Carol is the kindest person I know. She cares deeply about others. She talks to anybody...she talks to everybody. It doesn't matter to her if you are the president of the bank or the lady that cleaned our hotel room...she will strike up a conversation with you and genuinely be interested in what you have to say. She is polite, respectful and is never trying to draw any attention to herself. She always wants to help without looking for anything in return. She loves her family. She is a great friend. She is a hard worker. She loves to laugh.

I can't speak for Jessica or Michael....our kids (now adults.) But, I think she was and is one of the best Moms a child could have. To this day, when one of our kids comes home, their later departure is still accompanied by a very prolonged hug and... she cries.
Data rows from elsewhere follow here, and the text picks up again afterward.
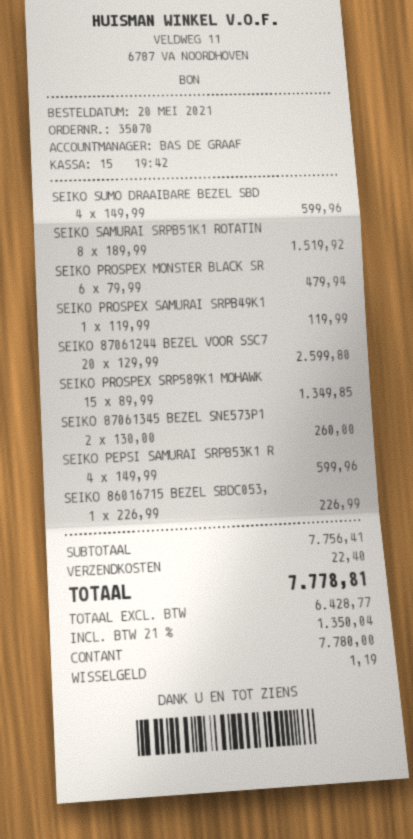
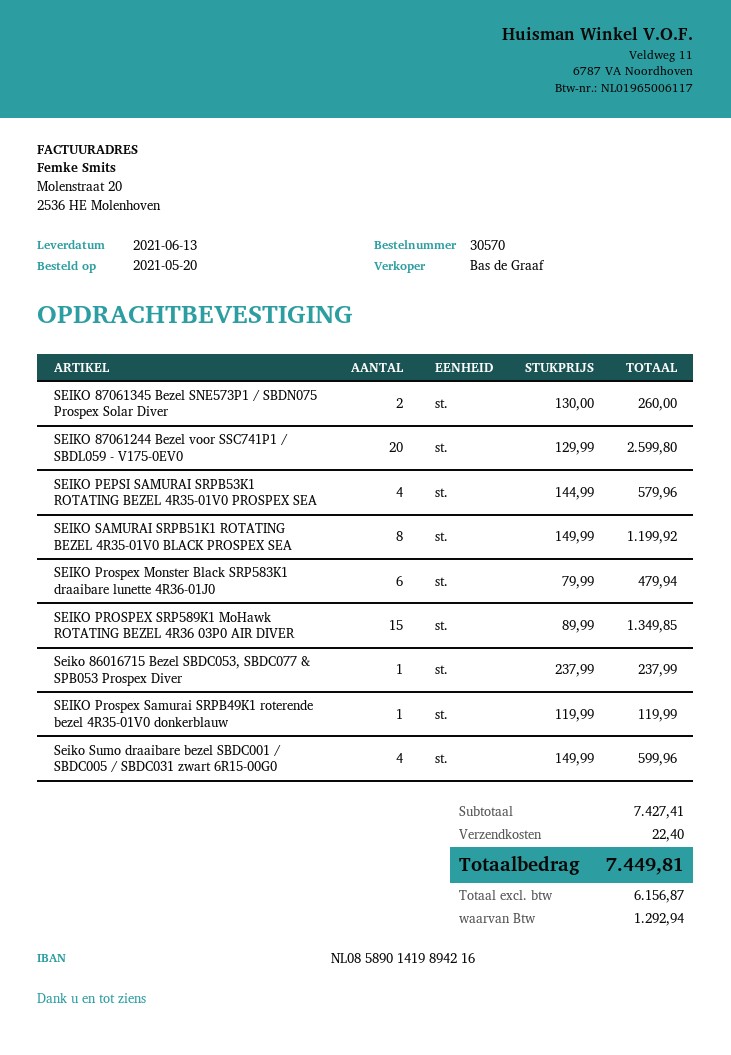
order number: 35070 -> 30570
SEIKO SAMURAI SRPB51K1 ROTATIN: 8 x 189.99 = 1519.92 -> 8 x 149.99 = 1199.92
SEIKO PEPSI SAMURAI SRPB53K1 R: 4 x 149.99 = 599.96 -> 4 x 144.99 = 579.96
SEIKO 86016715 BEZEL SBDC053,: 1 x 226.99 = 226.99 -> 1 x 237.99 = 237.99
subtotal: 7756.41 -> 7427.41
net: 6428.77 -> 6156.87
tax: 1350.04 -> 1292.94
total: 7778.81 -> 7449.81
She loves our kids (and son-in-law) furiously. And she loves our kid's friends. The walls of our home are covered in photographs, taken over the years that includes pictures of our kid's friends from church, school and college. In Carol's mind she adopted all of them into our family. She has made the houses we've lived in a home...a refuge...a place that smells like a Yankee Candle store, feels as comfortable as your favorite blue jeans, and is as welcoming as you could imagine.

But you see, 30 years ago, I didn't know all these things. What I saw was a hot little brunette that seemed to like me, laughed at my stupid jokes (still does), and was so easy to talk to. Our first phone conversation wherein I asked her out for our first date lasted about 2 hours (not because I was slow to ask..I got the "will you go out with me?" question handled in the first 3 minutes.)

Our 30 year marriage has certainly had its ups and downs. There were some periods where I'm sure she wondered if this marriage would make it...wondered if she could stand to stay married to me. I have not always been the easiest person to be married to. But she has hung in there with me and I still wonder how a guy like me could have ever gotten a gal like her.

Oh...one more thing. I see Jesus in Carol. I am married to a Godly woman...a woman who has a strong faith...a woman who prays...and prays. A woman who spends a lot of time in God's Word. A woman after God's heart. When we spoke our vows in her parent's living room on a Wednesday night in front of her former youth pastor and a handful of family and friends, she made a promise to me. But she also made a promise to God. And she has kept that promise for the last 30 years. I don't expect that to change over the next 30.

Her name is Carol and I fell in love with her 30 plus years ago, love her to this day and will love her as long as I have breath. Happy Anniversary sweetie.